Seeking to find the means of making life perpetual, he had accidentally discovered gunpowder.
Then at Valladolid an age-stricken seaman, wracked with gout, tossed in a mean bed and grumbled to bare walls. He, “the Admiral,” was neglected by King Philip, the broth was unfit for a dog’s supper, his son Diego was a laggard fool. Thus the old fellow mumbled.

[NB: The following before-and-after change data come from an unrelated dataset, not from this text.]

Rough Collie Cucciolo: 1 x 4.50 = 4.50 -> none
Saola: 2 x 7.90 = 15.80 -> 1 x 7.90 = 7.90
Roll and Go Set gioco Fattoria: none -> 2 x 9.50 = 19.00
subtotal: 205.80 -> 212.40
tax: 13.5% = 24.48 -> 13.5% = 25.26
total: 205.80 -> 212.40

Ingratitude everywhere! and had not he, “the Admiral”—“the Admiral of Mosquito Land,” as damnable street-songs miscalled him, he whimpered, in a petulant gust of self-pity—had not he found out at last a way by sea to the provinces of the Great Khan and the treasures of Cipango? Give him another fleet, and he would demonstrate what malignant fools were his enemies. He would convert the Khan from Greek heresies; or else let the Holy Inquisition be established in Cipango, the thumbscrew and the stake be fittingly utilized there ad majorem Dei gloriam—all should redound to the credit of King Philip, both temporal and celestial. And what wealth, too, a capable emissary would bring back to his Majesty—what cargoes of raw silks, of gold and precious gems, ravished from Kanbalu and Taidu, those famed marvelous cities! … But there was only ingratitude and folly everywhere, and the broth was cold. …
Thus the broken adventurer, Cristoforo Colombo, mumbled. He had doubled the world’s size and resources, in his attempts to find some defenseless nation which could be plundered with impunity; and he was dying in ignorance of what his endeavors had achieved.

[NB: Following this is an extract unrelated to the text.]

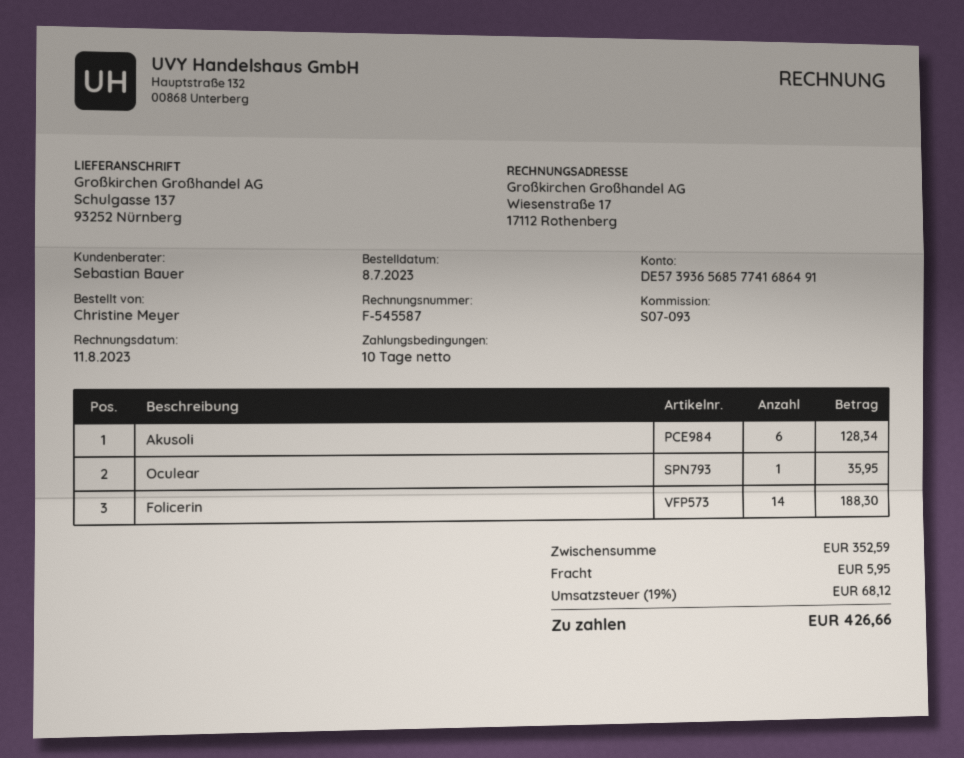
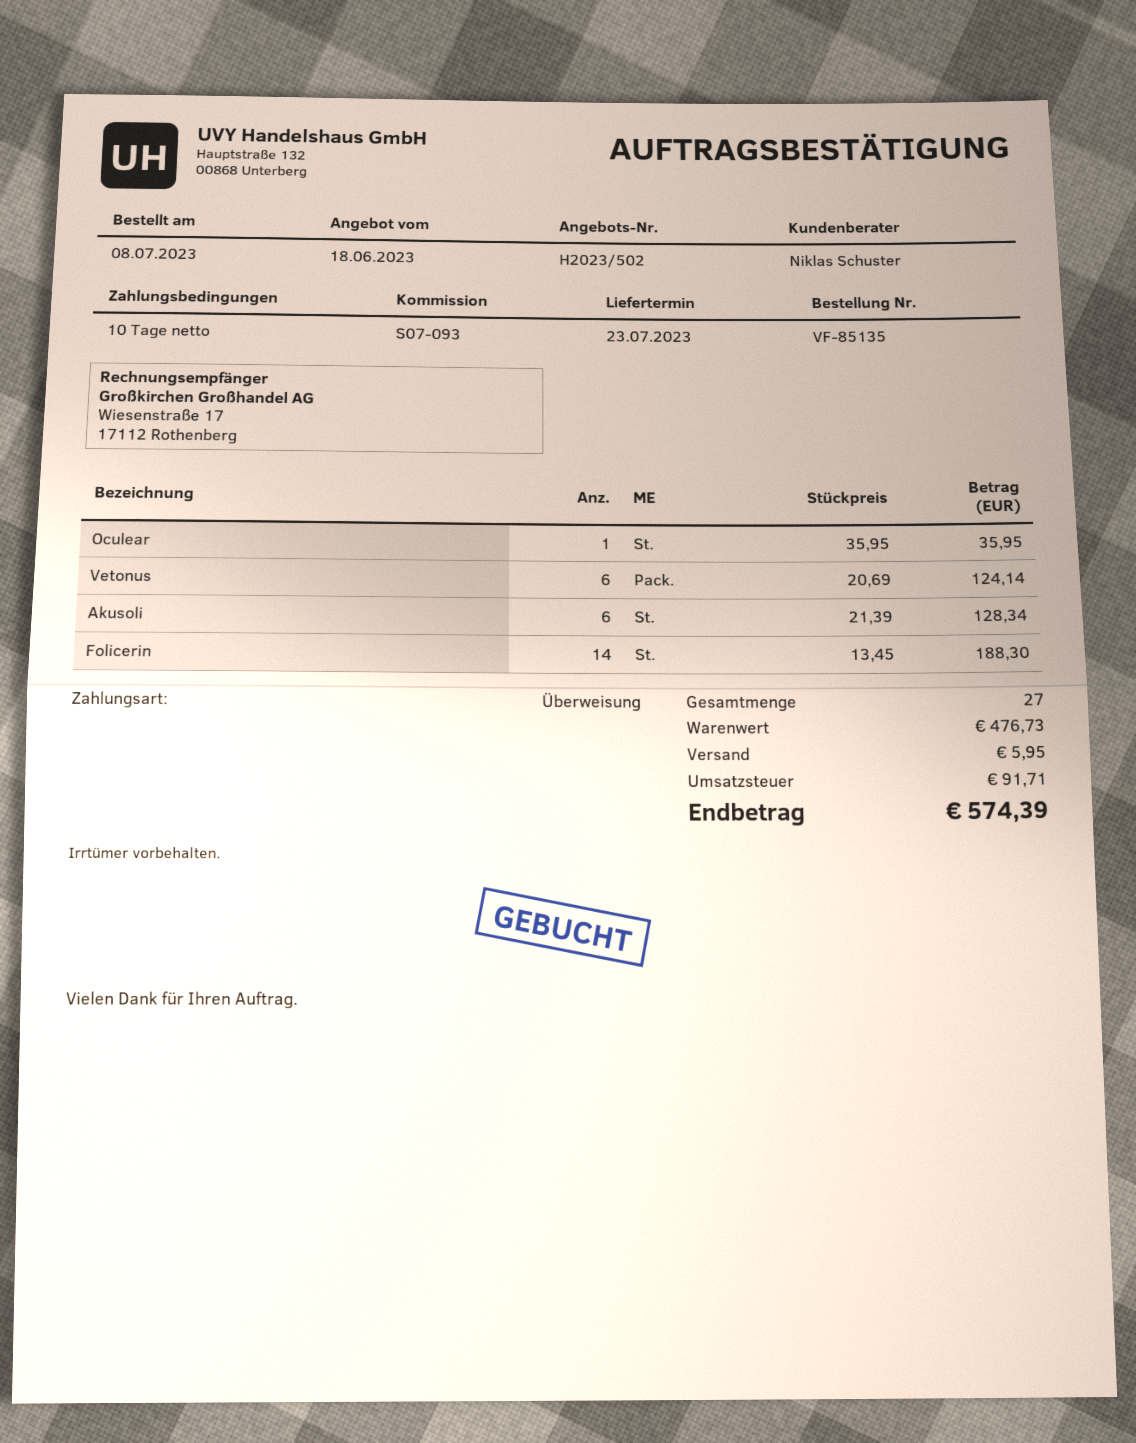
sales rep: Sebastian Bauer -> Niklas Schuster
Vetonus: none -> 6 for 124.14
subtotal: 352.59 -> 476.73
tax: 68.12 -> 91.71
total: 426.66 -> 574.39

And Kennaston was at Blickling Hall when King Henry read the Pope’s letter which threatened excommunication. “Nan, Nan,” the King said, “this is a sorry business.”
“Sire,” says Mistress Boleyn, saucily, “and am I not worth a little abuse?”

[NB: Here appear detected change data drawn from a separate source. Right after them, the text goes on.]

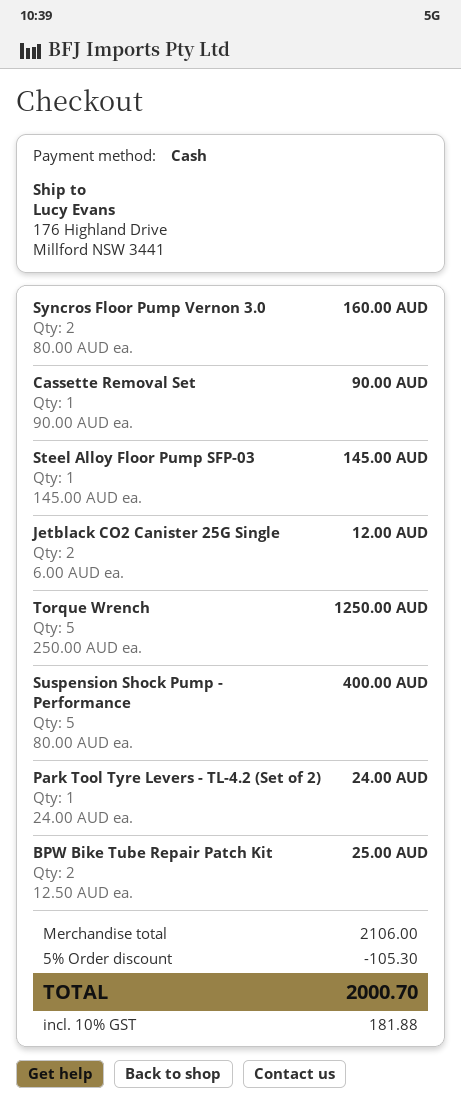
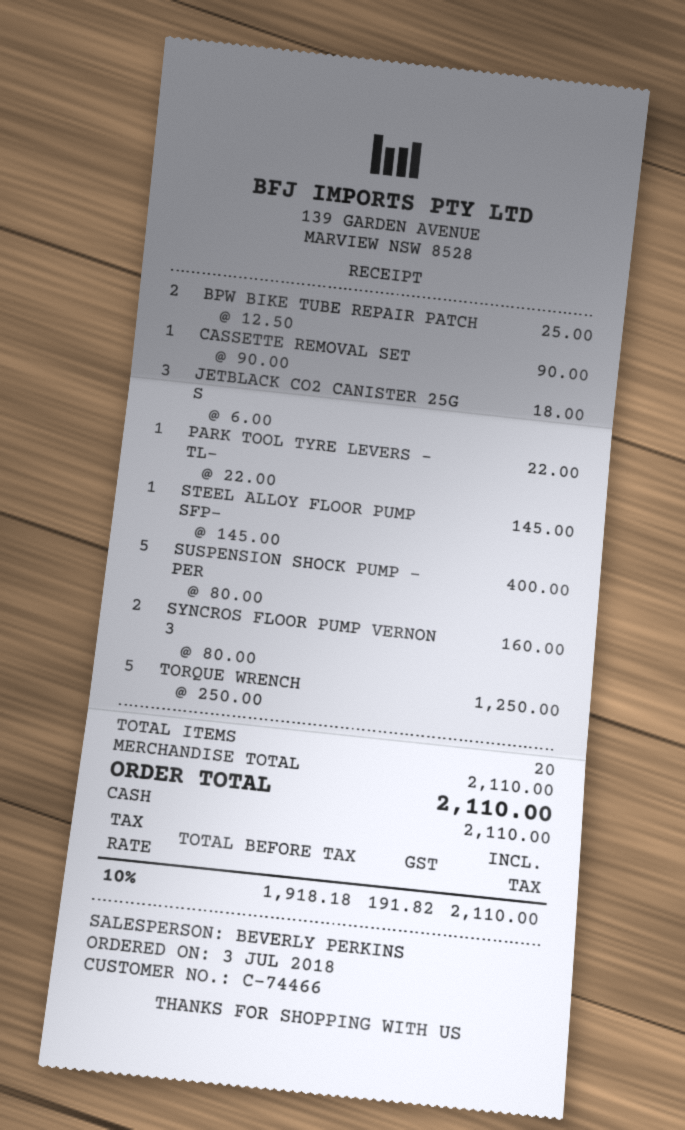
Jetblack CO2 Canister 25G Single: 2 x 6.00 = 12.00 -> 3 x 6.00 = 18.00
Park Tool Tyre Levers - TL-4.2 (Set of 2): 1 x 24.00 = 24.00 -> 1 x 22.00 = 22.00
subtotal: 2106.00 -> 2110.00
discount: 5% = 105.30 -> none
tax: 10% = 181.88 -> 10% = 191.82
total: 2000.70 -> 2110.00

“You deserve some quite certainly,” he agrees; and his bright lecherous pig’s eyes twinkled, and he guffawed.
“Defy the Pope, then, sire, and marry your true love. Let us snap fingers at Gulio de Medici—”
“Faith, and not every lass can bring eleven fingers to the task,” the King put in.
She tweaked his fine gold beard, and Kennaston saw that upon her left hand there was really an extra finger.
“My own sweetheart,” says she, “if you would have my person as much at your disposal as my heart is, we must part company with Rome. Then, too, at the cost of a few Latin phrases, some foolish candle-snuffing and a little bell-ringing, you may take for your own all the fat abbey-lands in these islands, and sell them for a great deal of money,” she pointed out.
So, between lust and greed, the King was persuaded. In the upshot, “because”—as was duly set forth to his lieges—“a virtuous monarch ought to surround his throne with many peers of the worthiest of both sexes,” Mistress Anne Boleyn was created Marchioness of Pembroke, in her own right, with a reversion of the title and estates to her offspring, whether such might happen to be legitimate or not. A pension of £1,000 per annum, with gold, silver and parcel-gilt plate to the value of £1,188, was likewise awarded her: and the King, by thus piously defying Romish error, earned the abbey-lands, as well as the key of a certain bedchamber, and the eternal approbation of zealous Protestants, for thus inaugurating religious liberty.